Dortmund. Die Spürhunde „erschnüffelten“ einen Bereich der Dortmunder A40. Grund waren die Ermittlungen zu den tödlichen Schüssen im Nordteil der Stadt.

Nach den tödlichen Schießereien in Dortmund-Nord dauern die Ermittlungen an. Ein Puzzleteil waren Spuren auf der A40 westlich von Dortmund: Die Polizei blockierte am Dienstagmorgen unter anderem Barops Ausfahrt. Auch andere Fahrspuren waren gesperrt, teilweise sogar das Kreuz Dortmund-Nordwest.

Grund sei eine Spurensuche mit Abschlepphunden gewesen, erklärte die Polizei auf Nachfrage. Der Einsatz der Spürhunde endete gegen 11 Uhr. Weitere Informationen liegen laut Oberstaatsanwalt Carsten Dombert nicht vor. Ob die Spuren zum Täter führen, ist noch unklar.

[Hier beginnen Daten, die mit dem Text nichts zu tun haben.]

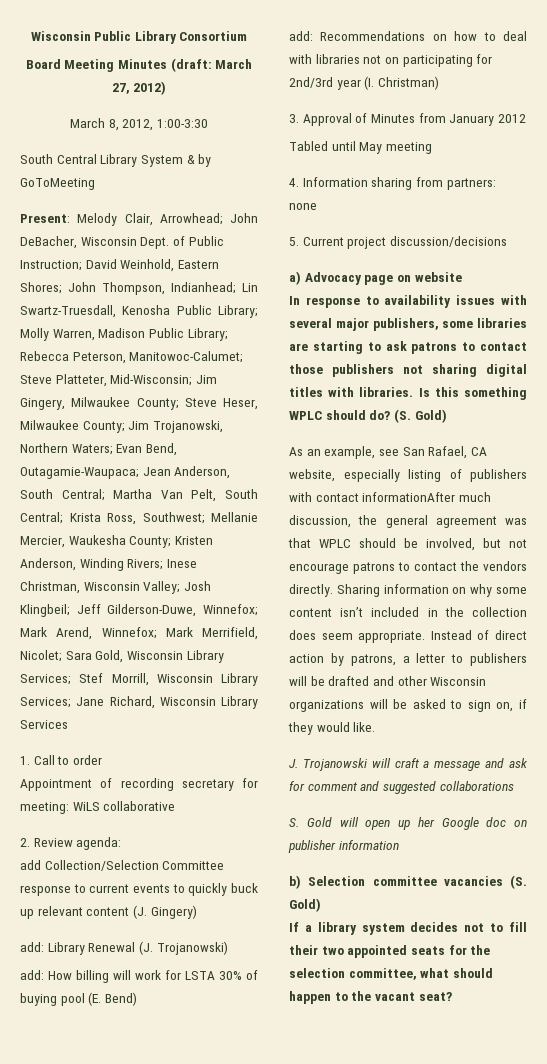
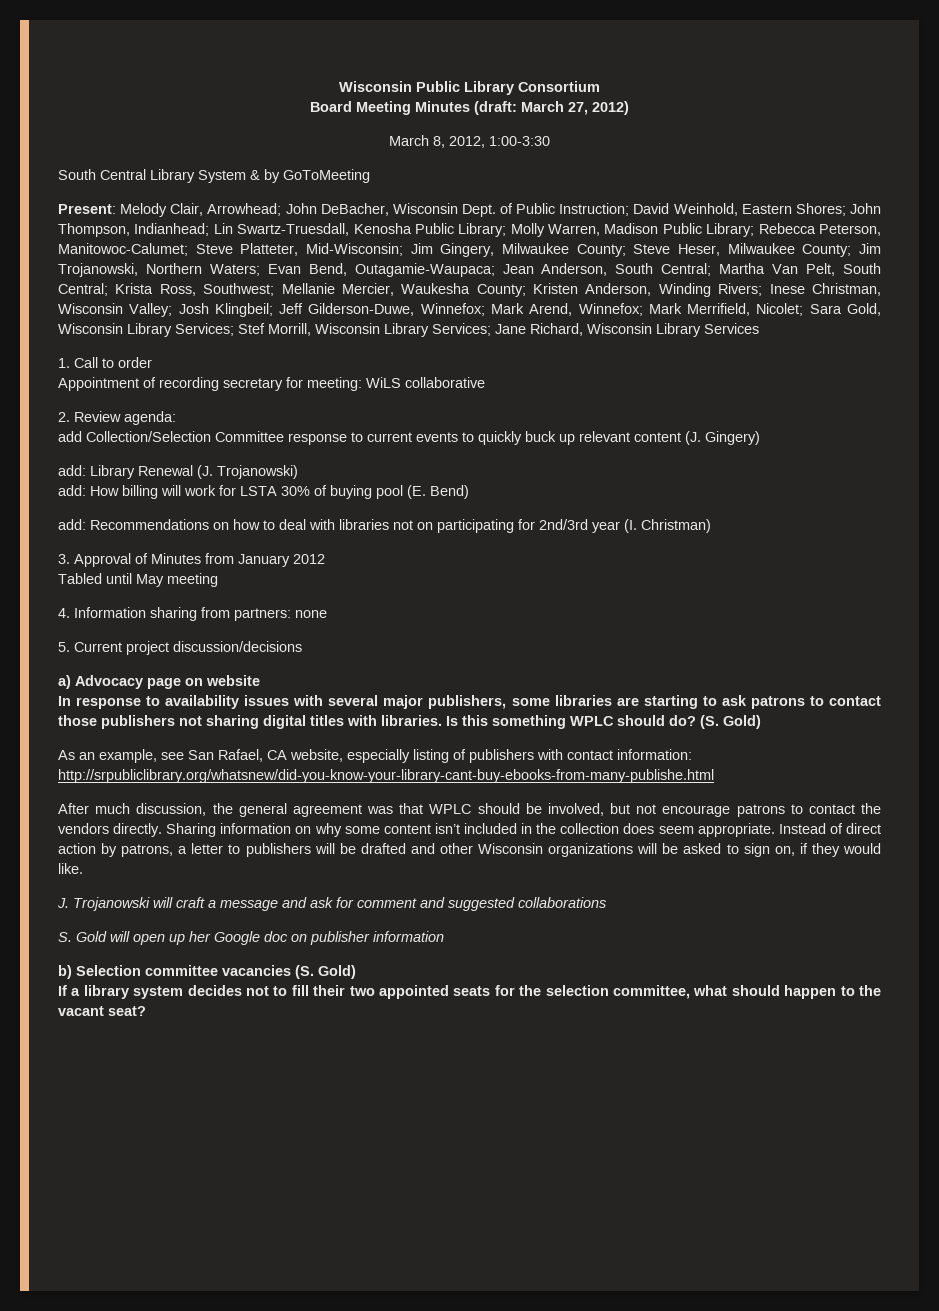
- As an example, see San Rafael, CA website, especially listing of publishers with contact informationAfter much discussion, the general agreement was that WPLC should be involved, but not encourage patrons to contact the vendors directly.
+ As an example, see San Rafael, CA website, especially listing of publishers with contact information: http://srpubliclibrary.org/whatsnew/did-you-know-your-library-cant-buy-ebooks-from-many-publishe.html
+ After much discussion, the general agreement was that WPLC should be involved, but not encourage patrons to contact the vendors directly.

Der Täter überfiel den Dortmunder und schoss mehrfach auf ihn

Am 29. Mai hat ein bislang Unbekannter einen Mann (32) in der Hirtenstraße bei Westfalenhütte erschossen. Er war mitten in der Nacht überfallen und mindestens sechsmal erschossen worden. Anschließend flüchtete der Angreifer. Sein Opfer starb kurz darauf im Krankenhaus.